* _Brief_
Reproduce the data below verbatim from the line containing "border-radius:50%; background:#1a7d8a; position:relative;" through its final line, and produce nothing more.

* _Supplied records_

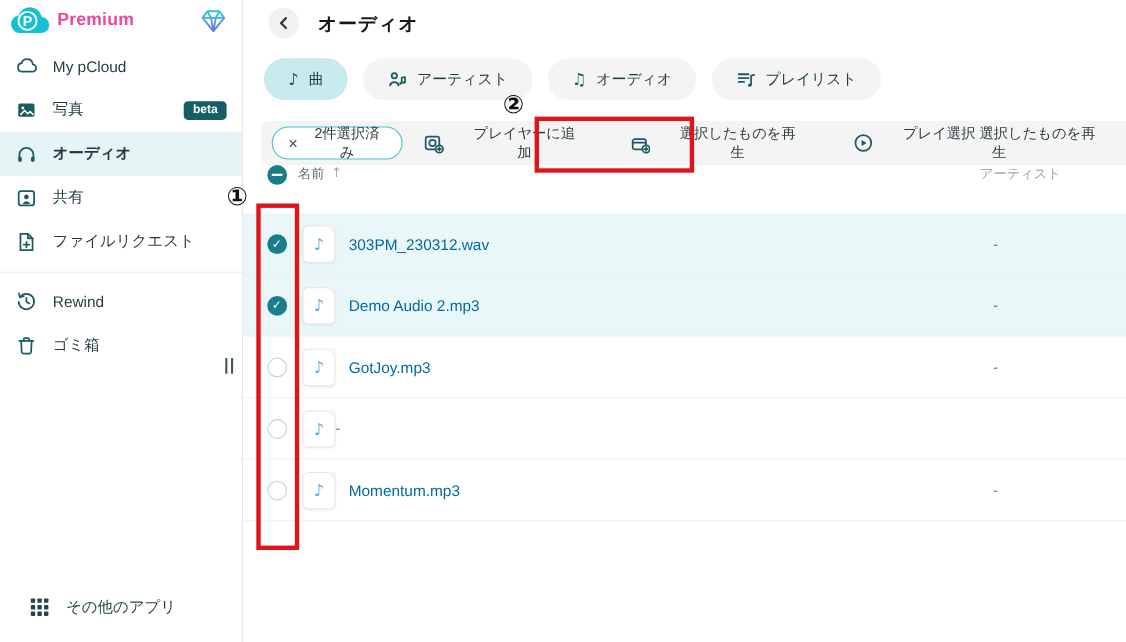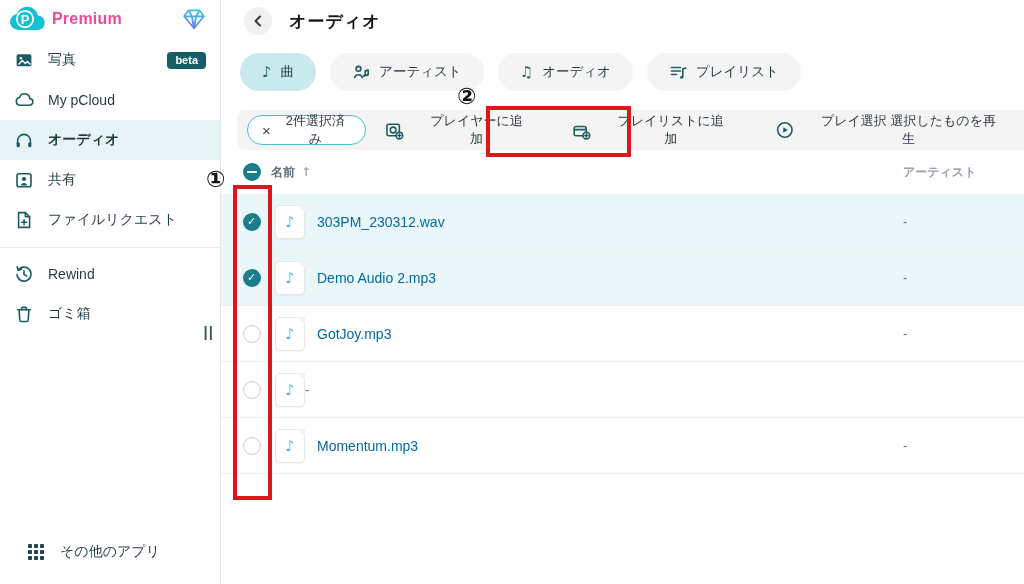--- a/index.html
+++ b/index.html
@@ -123,6 +123,15 @@
   <div class="nav">
     <div class="nav-item">
       <span class="ic">
+        <svg class="sic" width="20" height="20" viewBox="0 0 20 20">
+          <path d="M6.2 15.2 a3.9 3.9 0 0 1-.55-7.75 A5.2 5.2 0 0 1 15.8 8.6 a3.3 3.3 0 0 1-.55 6.6 z"></path>
+        </svg>
+      </span>
+      <span class="nav-label">My pCloud</span>
+    </div>
+
+    <div class="nav-item">
+      <span class="ic">
         <svg width="20" height="20" viewBox="0 0 20 20">
           <rect x="2.6" y="4.2" width="14.8" height="12" rx="1.6" fill="#1c5b63"></rect>
           <circle cx="6.8" cy="8.2" r="1.3" fill="#fff"></circle>
@@ -131,15 +140,6 @@
       </span>
       <span class="nav-label">写真</span>
       <span class="badge-beta">beta</span>
-    </div>
-
-    <div class="nav-item">
-      <span class="ic">
-        <svg class="sic" width="20" height="20" viewBox="0 0 20 20">
-          <path d="M6.2 15.2 a3.9 3.9 0 0 1-.55-7.75 A5.2 5.2 0 0 1 15.8 8.6 a3.3 3.3 0 0 1-.55 6.6 z"></path>
-        </svg>
-      </span>
-      <span class="nav-label">My pCloud</span>
     </div>
 
     <div class="nav-item active">

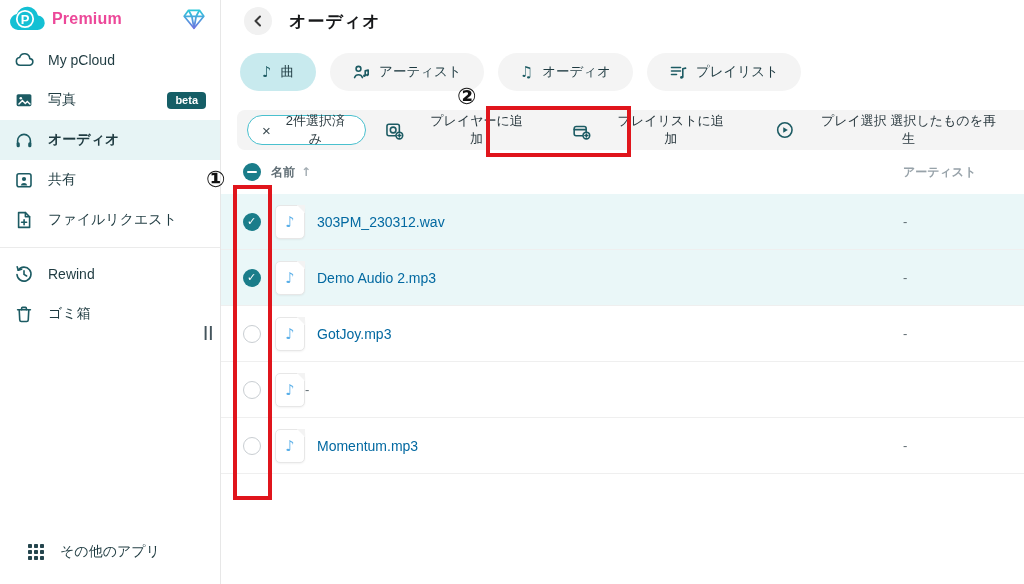--- a/index.html
+++ b/index.html
@@ -289,7 +289,7 @@
         <circle cx="14.6" cy="14.6" r="3.4" fill="#f4f4f4"></circle>
         <path d="M14.6 13.1 v3 M13.1 14.6 h3"></path>
       </svg>
-      <span>プレイリストに追加</span>
+      <span>選択したものを再生</span>
     </button>
     <button class="tb-btn" style="margin-left:16px">
       <svg class="sic" width="20" height="20" viewBox="0 0 20 20">

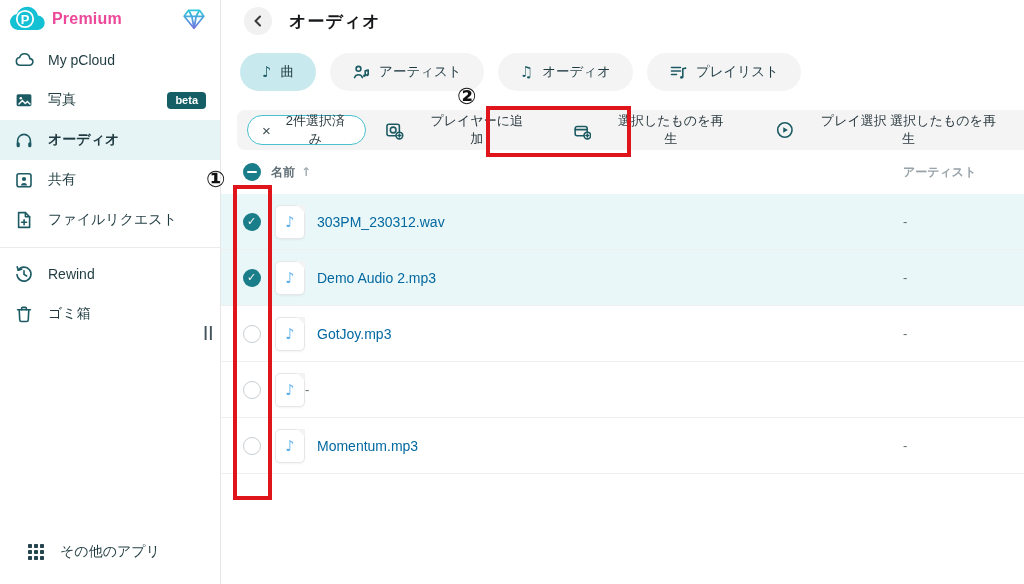--- a/index.html
+++ b/index.html
@@ -53,8 +53,8 @@
     font-family:"Liberation Sans","DejaVu Sans",sans-serif; }
   .tb-btn svg { display:block; }
 
-  .thead { position:absolute; left:0; right:0; top:150px; height:44px; display:flex;
-    align-items:center; padding-left:22px;font-weight:bold; }
+  .thead { position:absolute; left:0; right:12px; top:150px; height:44px; display:flex;
+    align-items:flex-start; padding-left:22px; }
   .selall { width:18px; height:18px; border-radius:50%; background:#1a7d8a; position:relative;
     cursor:pointer; flex:0 0 18px; }
   .selall::after { content:""; position:absolute; left:4px; top:8px; width:10px; height:2px;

* _Expected output_
   .selall { width:18px; height:18px; border-radius:50%; background:#1a7d8a; position:relative;
     cursor:pointer; flex:0 0 18px; }
   .selall::after { content:""; position:absolute; left:4px; top:8px; width:10px; height:2px;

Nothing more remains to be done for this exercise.